The film, as a relatively faithful representation of the experiment (with particular scenes selected and structured for the sake of good filmmaking), ultimately provides much fuel for this question, as it’s released over 40 years after the experiment, when the first thing the phrase “playing prisoner” brings to mind is “sex dungeon.” These connotations are especially resonant with the recent mainstreaming of (heavily diluted) BDSM in Fifty Shades of Grey. The interplay of the experiment and BDSM gives way to a more general question about the curious magnetism of polarized power.

The Stanford prison experiment saw psychologist Dr. Philip Zimbardo set up — and then fill — a simulated prison in the basement offices of the Stanford Psychology Department. He selected 24 students to participate in the study, and after questioning them extensively on whether they’d prefer to be a guard or a prisoner, flipped a coin to determine which role to assign them. Ultimately, neither their preferences nor their nature — as perceived by themselves or by the people running the experiment — had any bearing in the role they’d play. (One obvious but noteworthy difference between this and BDSM is that people who engage in sexual role-play typically choose their sometimes-fluid roles based on proclivity.)

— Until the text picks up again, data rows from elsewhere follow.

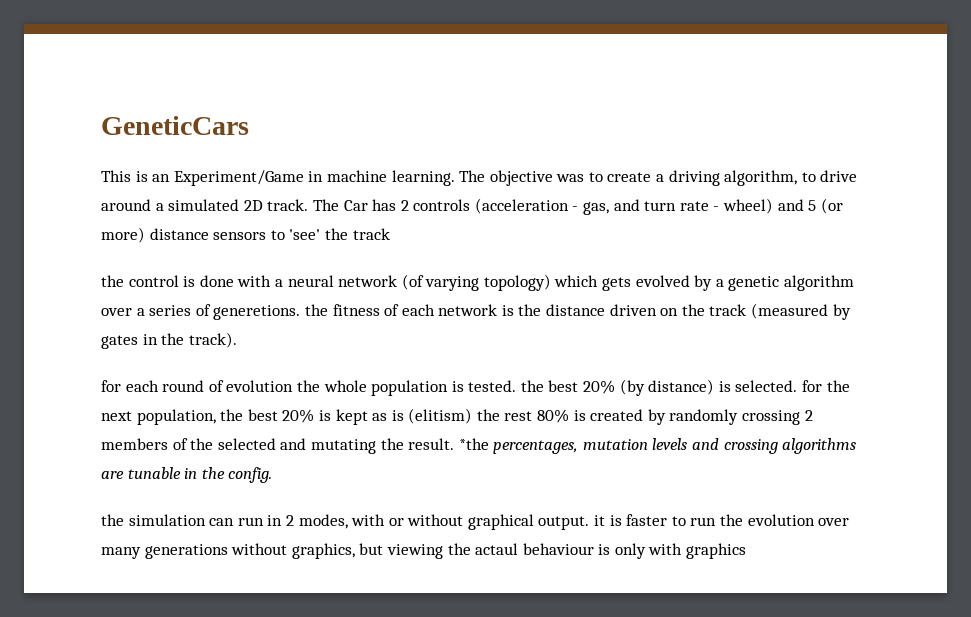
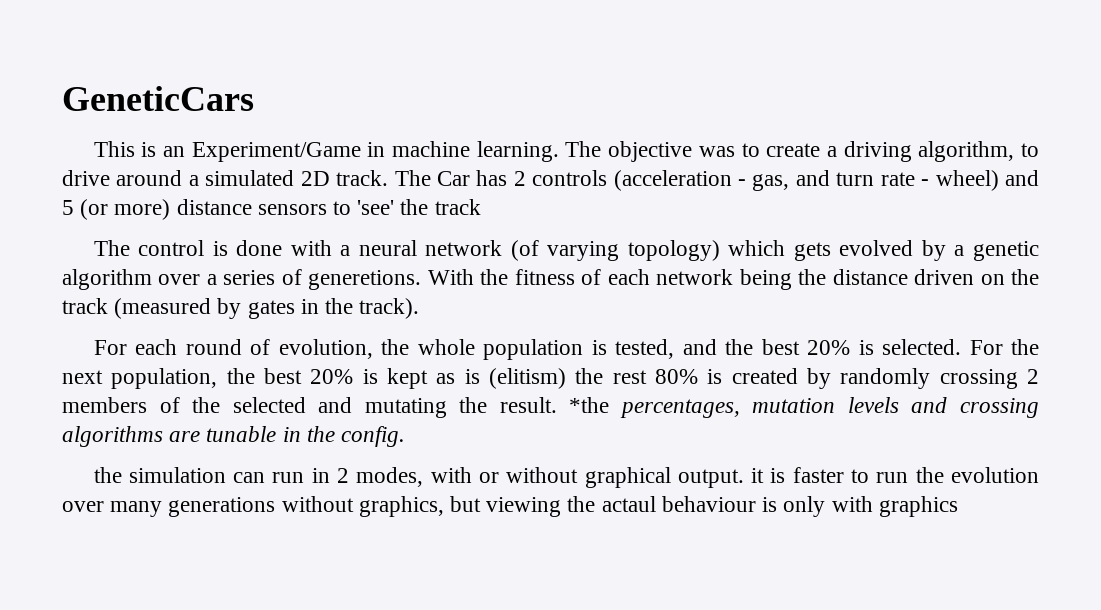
[101,275,124,287] the -> [93,240,130,256] The
(301, 312) none -> [427,269,474,285] With
[501,305,514,316] is -> [739,269,792,290] being
[101,380,121,392] for -> [93,340,127,355] For
[226,380,294,392] evolution -> [278,339,373,359] evolution,
[468,379,715,396] tested. the best 20% (by distance) -> [615,339,851,359] tested, and the best 20%
[802,380,823,392] for -> [969,340,1003,355] For

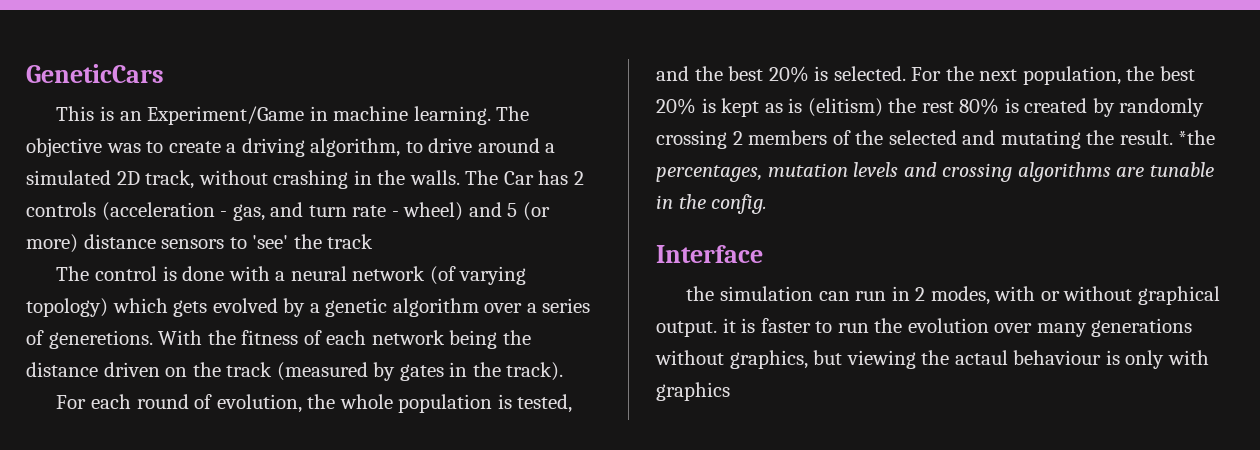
[336,170,389,186] track. -> [145,170,460,189] track, without crashing in the walls.
(406, 436) none -> [656,245,763,263] // Interface

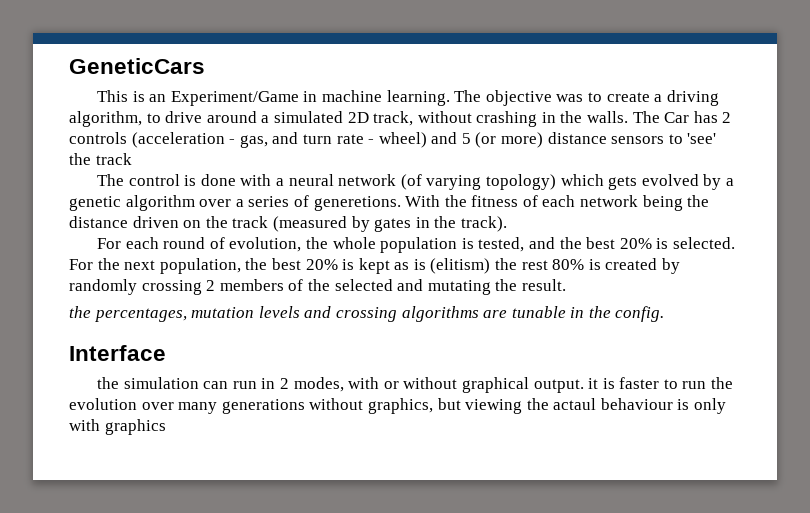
[1178,130,1216,145] *the -> [69,306,91,318] // the

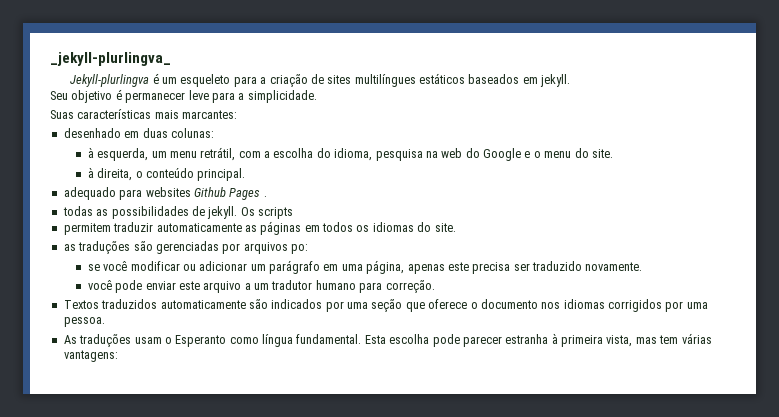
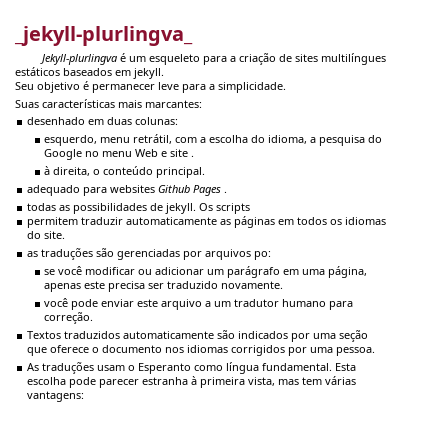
[87,147,167,161] à esquerda, um -> [44,135,98,146] esquerdo,
[375,148,613,161] pesquisa na web do Google e o menu do site. -> [310,135,383,146] [44,149,195,160] a pesquisa do Google no menu Web e site .

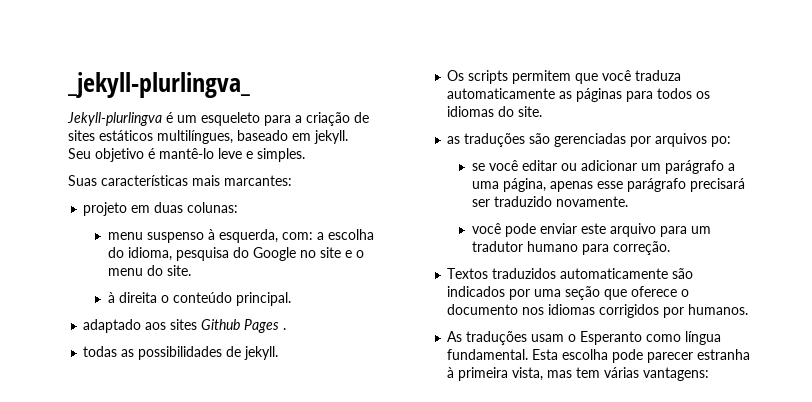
[320,53,386,65] [15,67,112,76] multilíngues estáticos baseados -> [99,130,288,144] estáticos multilíngues, baseado
[92,82,286,93] permanecer leve para a simplicidade. -> [159,148,305,162] mantê-lo leve e simples.
[27,117,86,125] desenhado -> [83,202,128,216] projeto
[44,134,198,146] esquerdo, menu retrátil, com -> [107,229,313,243] menu suspenso à esquerda, com:
[310,137,317,143] a -> (172, 254) none
[102,149,195,157] [44,166,91,176] menu Web e site . // à direita, -> [319,247,364,258] [107,265,191,276] [107,292,157,303] site e o menu do site. // à direita
[27,185,156,196] adequado para websites -> [83,319,198,333] adaptado aos sites
(197, 208) none -> (279, 353) //
[27,217,124,228] // permitem traduzir -> [512,70,682,84] permitem que você traduza
[278,219,295,225] em -> [626,91,654,102] para
[85,267,136,275] modificar -> [521,160,557,171] editar
[283,269,300,275] em -> [727,163,735,171] a
[84,281,146,292] este precisa -> [596,178,745,192] esse parágrafo precisará
[205,301,212,307] a -> [659,226,687,237] para
[310,347,376,356] uma pessoa. -> [688,304,749,315] humanos.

The “guards” were dressed appropriately and given wooden batons, while the “prisoners” were draped in feminizing (interestingly, everyone in the experiment was male) smocks with identification numbers on them. The “guards” were instructed not to physically harm any of the “prisoners” whatsoever, and supposedly signed a contract that contained that regulation — but Zimbardo, the only person who had any say in what constituted crossing a line, became just as embroiled in the pyramidal system he’d set up as his subjects. (Zimbardo self-described as the prison “superintendent,” while his research assistant was the “warden.”)

Soon, at least in their minds, “guards” became guards and “prisoners” became prisoners: means of psychological torture were devised, with guards deriving pleasure from preventing prisoners from sleeping, making them defecate in buckets, locking them in solitary confinement, and sexually humiliating them. One of the most unbearable scenes in the film isn’t one that involves shouting or conflict — it’s one that’s set so deep into the pacification of inmates that it finds the guards calmly forcing them to enact the motions of anal sex with one another.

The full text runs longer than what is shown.